The idea is to bring wines closer to their key demographic - well-heeled city-dwellers - and take advantage of lower overhead costs and a better infrastructure than can be found in the small and expensive towns that make up established wine country.
"Grapes care a lot about where they're grown. They don't care at all where they're made into wine," points out Brendan Eliason, owner and winemaker at Periscope Cellars, housed in an old Second World War submarine repair facility on the shores of the San Francisco Bay that is also home to another winery, Urbano Cellars.
It's hard to say exactly how many city wineries exist, but there are clusters to be found from Seattle to New York. In the San Francisco Bay area alone more than a dozen operate inside San Francisco city limits and more than 20 in the east bay area.
Even in wine country, some are moving to digs that are more practical than palatial.
"I'd say there's a definite trend," says Pat Roney, principal owner of Girard winery, which has a tasting room in the picturesque wine country town of Yountville, but moved its winemaking facilities into a business park in Sonoma three years ago. "It's a lot more cost-effective and if you want to sell your wines at prices that are reasonable and affordable for consumers, you can't afford a lot of the trappings of the estate wineries."
No one's singing a requiem for wine country just yet.
At the Napa Valley Vintners, spokesman Terry Hall contends there is value in being close to the grape source. For one thing, the winemaker/owner can monitor the fruit every day. He agrees you don't need a chateau to make wine, but says not many people in the valley do so since a lot of the wineries are small, family-owned businesses.

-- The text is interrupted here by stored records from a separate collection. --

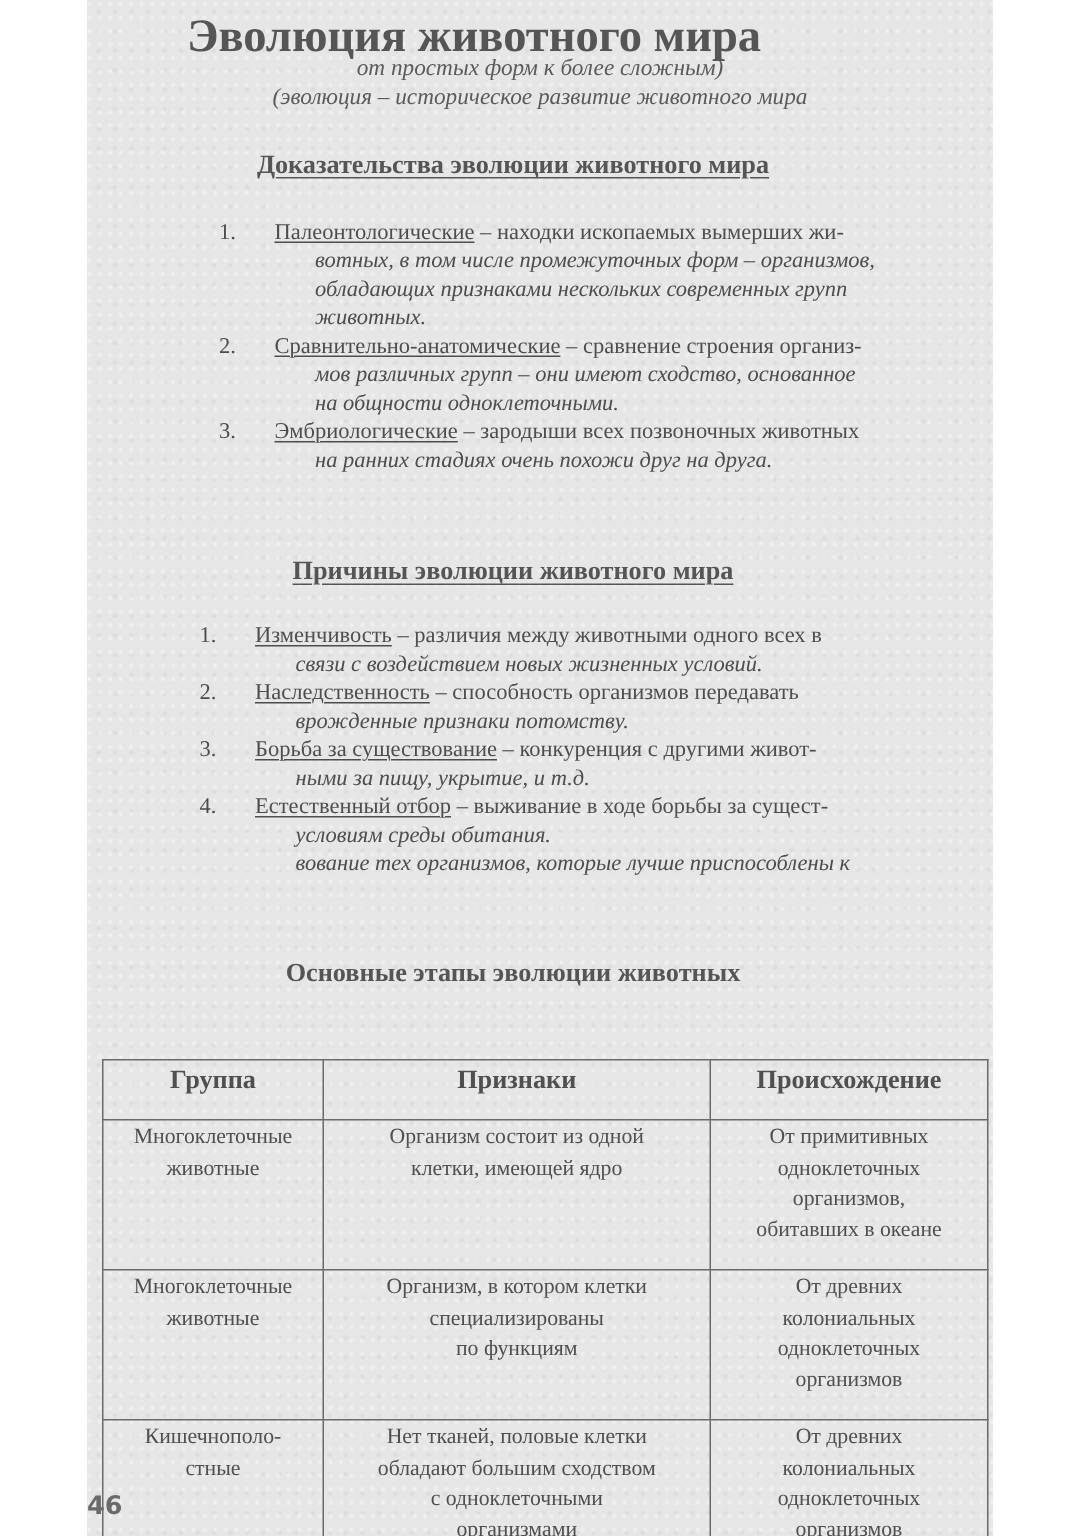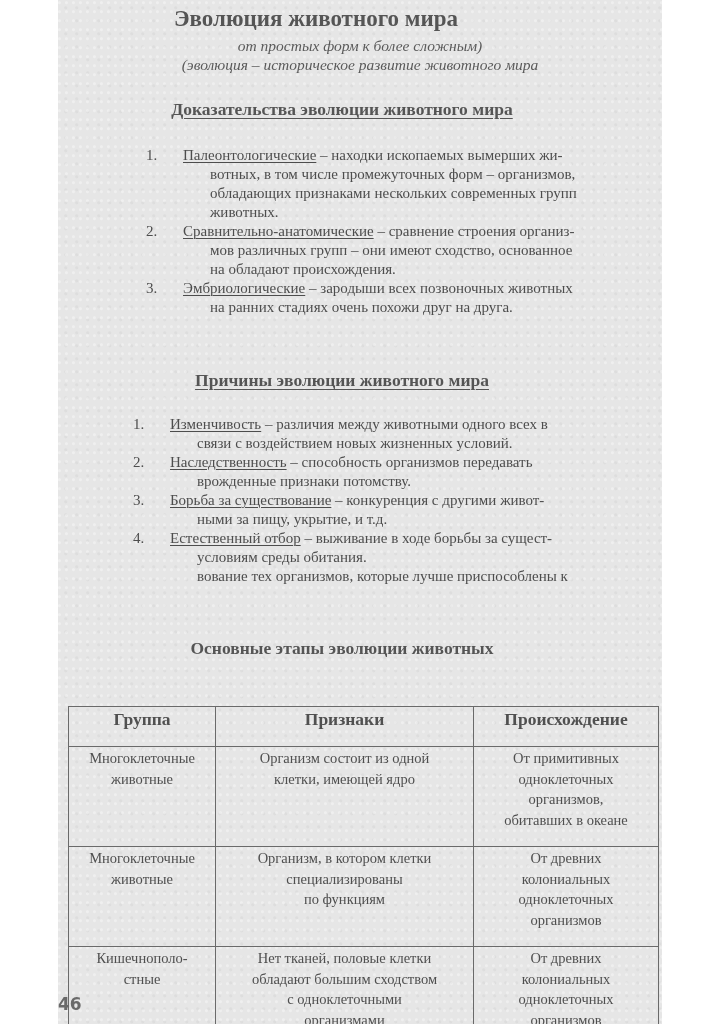--- a/index.html
+++ b/index.html
@@ -34,7 +34,7 @@
       width: 516px;
       text-align: center;
       font-weight: bold;
-      font-size: 23px;
+      font-size: 31px;
       color: #555;
       margin: 0;
     }

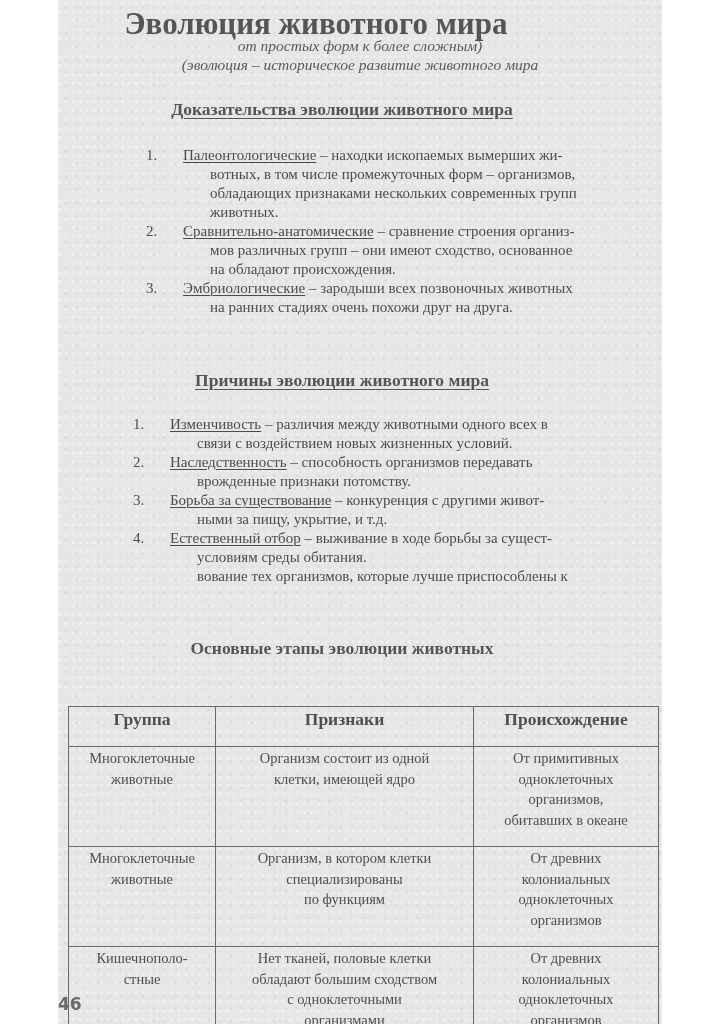--- a/index.html
+++ b/index.html
@@ -109,6 +109,7 @@
     .hang {
       display: block;
       padding-left: 27px;
+      font-style: italic;
     }
     .first-line {
       display: block;

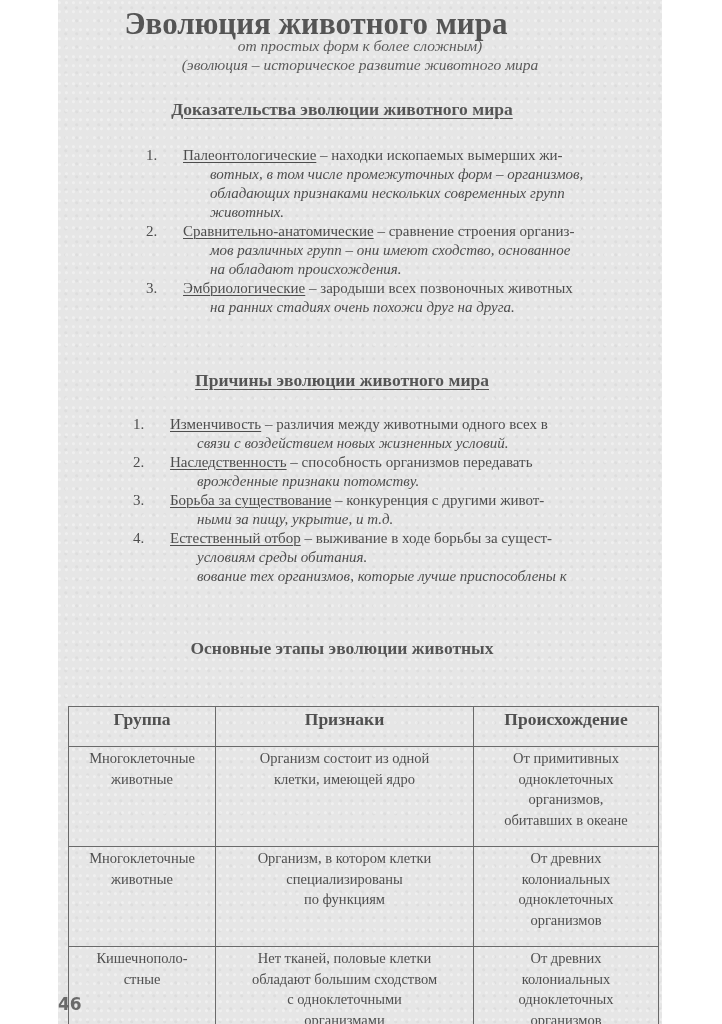--- a/index.html
+++ b/index.html
@@ -178,7 +178,7 @@
       <span class="num">2.</span>
       <span class="first-line"><span class="term">Сравнительно-анатомические</span><span> – сравнение строения организ-</span></span>
       <span class="hang">мов различных групп – они имеют сходство, основанное</span>
-      <span class="hang">на обладают происхождения.</span>
+      <span class="hang">на общности одноклеточными.</span>
     </li>
     <li>
       <span class="num">3.</span>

Robert Smiley, director of wine industry programs at the University of California, Davis, Graduate School of Management, sees the urban wineries as a "small niche," but one that's been growing.
With the economy in a tailspin, it's harder to get the kind of credit needed to invest in wine country's still very expensive real estate. Meanwhile, city warehouse space is suddenly opening up at low, low rates.
"This is a low-cost way to get into the business," says Smiley.
Periscope's Eliason worked in wine country for years. And never even considered trying to build his own Tuscan-style villa there.
"That's one of the big differences between winemakers and winery owners," he says with a laugh. "If you actually make the wine, those places look not only vaguely grotesque but just bizarre. They bear no resemblance to the actual winemaking process."
He had three criteria when scouting his winery location: good electricity, good water supply and a good back story, and found all three in Emeryville.
"I'm not here by accident," says Eliason. "I really love the East Bay. I really wanted to have a winery here. I really wanted to tie it in with the history of my community and the history of my neighbourhood."
It's about a three-hour drive to all the state's prime growing regions, which means grapes arrive fresh. And working in a space designed for heavy industry means never being pressed for space. "I can back two 40-foot container trucks side by side at my back door," he says with quiet pride.